Comparative Analysis of Two Hybrid MADA Models for the Selection of Process Parameters of FDM Based 3D Printing
摘要
In worldwide, fused deposition modelling (FDM)-based 3D printing technology are majorly used in manufacturing industry. The process parameters of FDM determine its performance. The FDM process is greatly impacted by a number of process variables, including build orientation, infill pattern, raster angle, bed temperature, infill density, layer thickness, print speed, extrusion temperature and nozzle diameter. The most crucial process parameter for FDM-based 3D printing must be identified. This work focuses on optimizing FDM process parameters using hybrid models based on multi-attribute decision analysis (MADA), specifically AHP TOPSIS and Entropy TOPSIS. Four criteria, or attributes—high strength, precise detail, better overhangs, and low warping—are selected for this analysis.
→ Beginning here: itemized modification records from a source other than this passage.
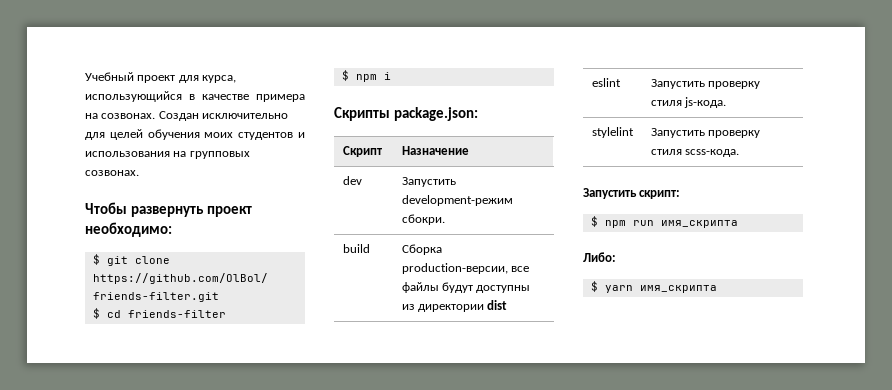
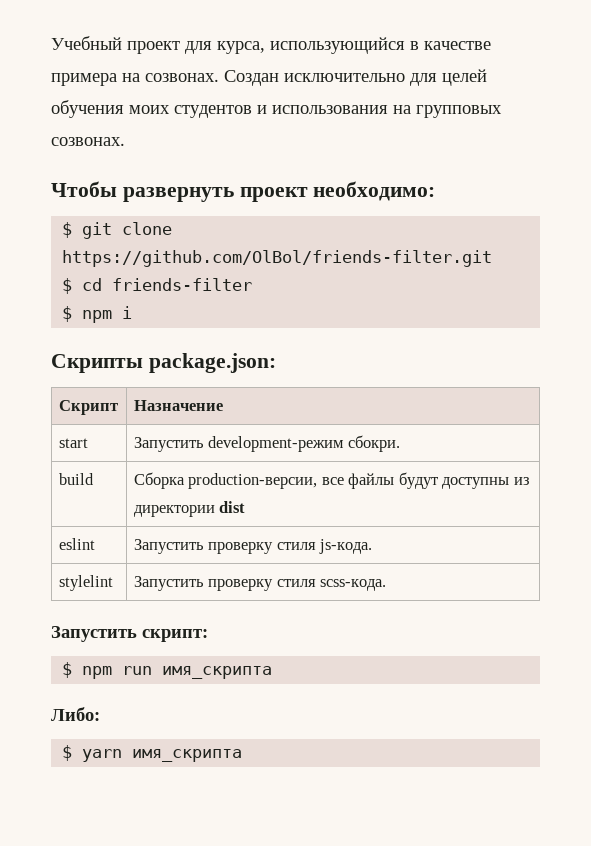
[342,176,362,185] dev -> [58,438,88,448] start

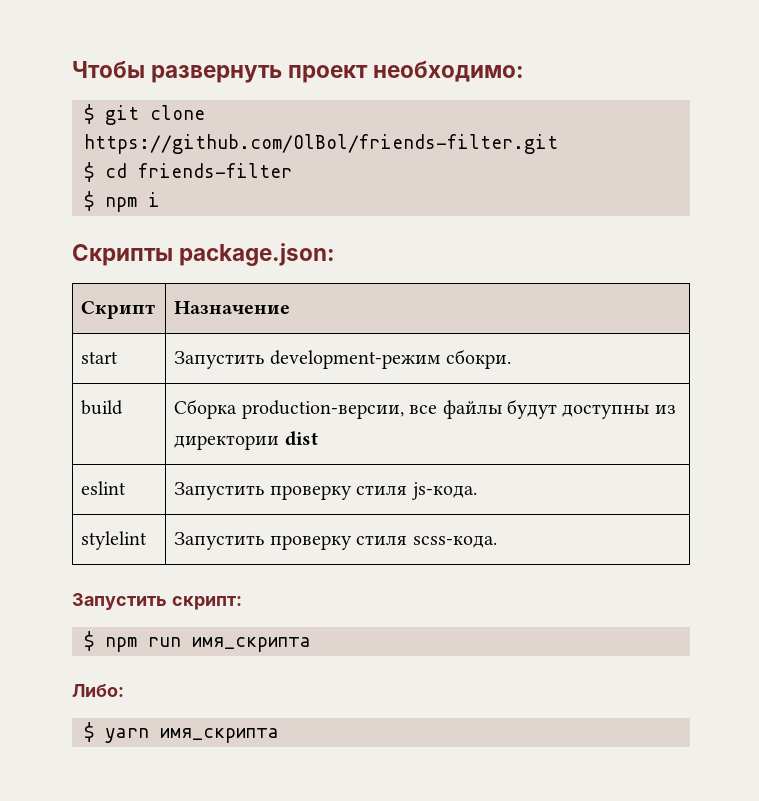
[51,36,491,54] [51,69,487,86] [51,100,502,118] [51,137,125,146] Учебный проект для курса, использующийся в качестве примера на созвонах. Создан исключительно для целей обучения моих студентов и использования на групповых созвонах. // -> (72, 69) none

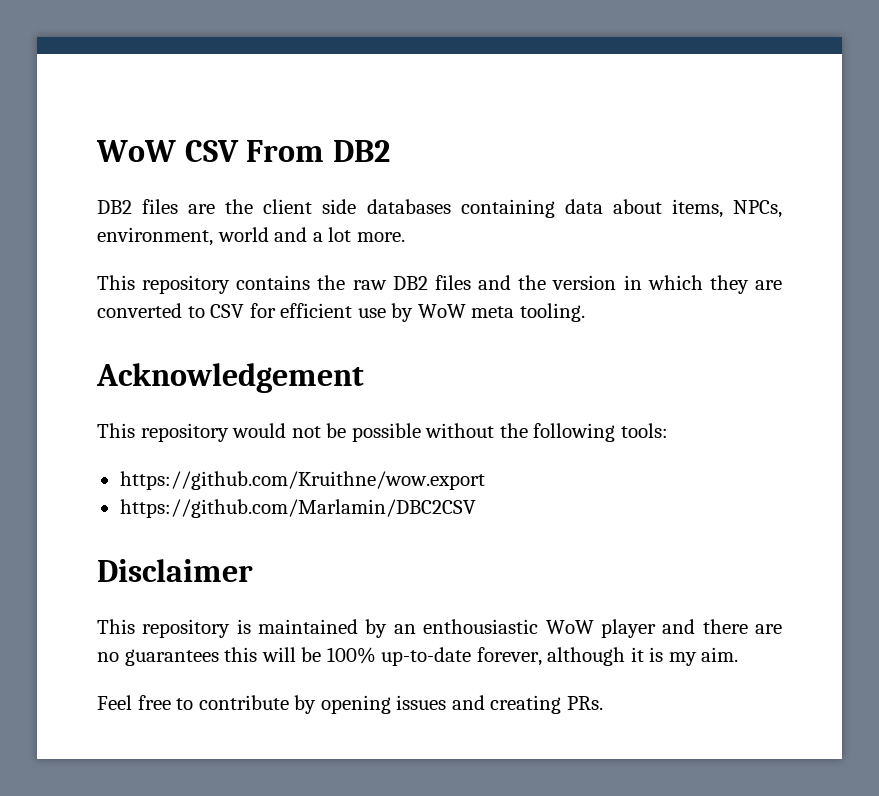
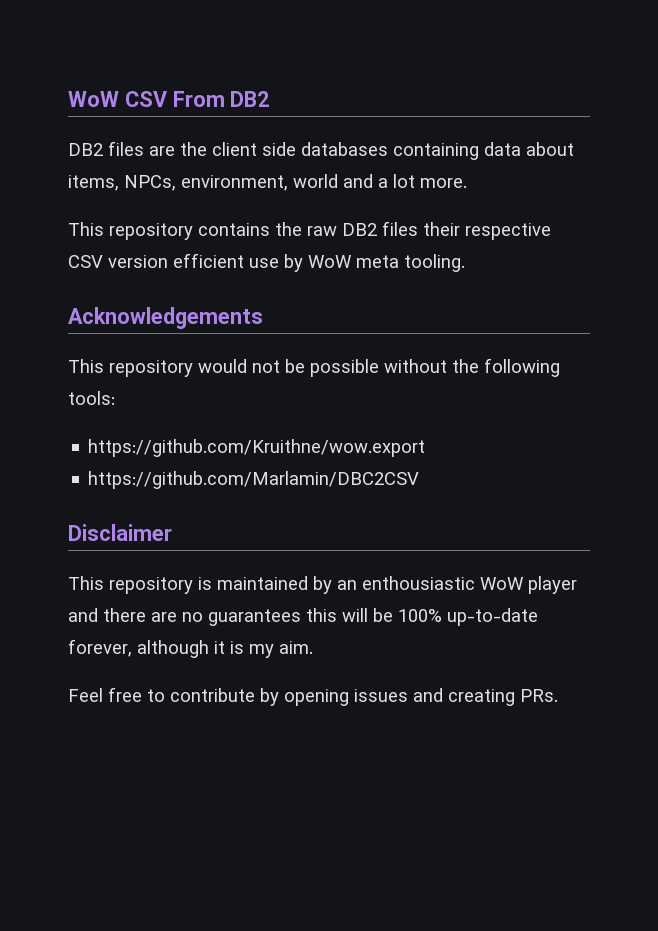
[478,275,782,294] [97,303,276,318] and the version in which they are converted to CSV for -> [423,222,551,240] [68,255,168,268] their respective CSV version
[96,363,364,393] Acknowledgement -> [68,307,263,329] Acknowledgements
In the hybrid models, the most crucial process parameter for 3D printing is determined using the TOPSIS method, while entropy and the AHP methods are utilized to calculate the weights of the criterion. The alternatives are ranked using the two models, and the most important 3D printing process parameter was found to be layer thickness. The research findings were contrasted using Spearman’s rank correlation and relative closeness to the ideal solution. In this investigation, the weights have been determined with the help of subjective expert judgment. The closeness score indicates the AHP-TOPSIS model outperforms the Entropy-TOPSIS model for choosing the process parameter of 3D printing.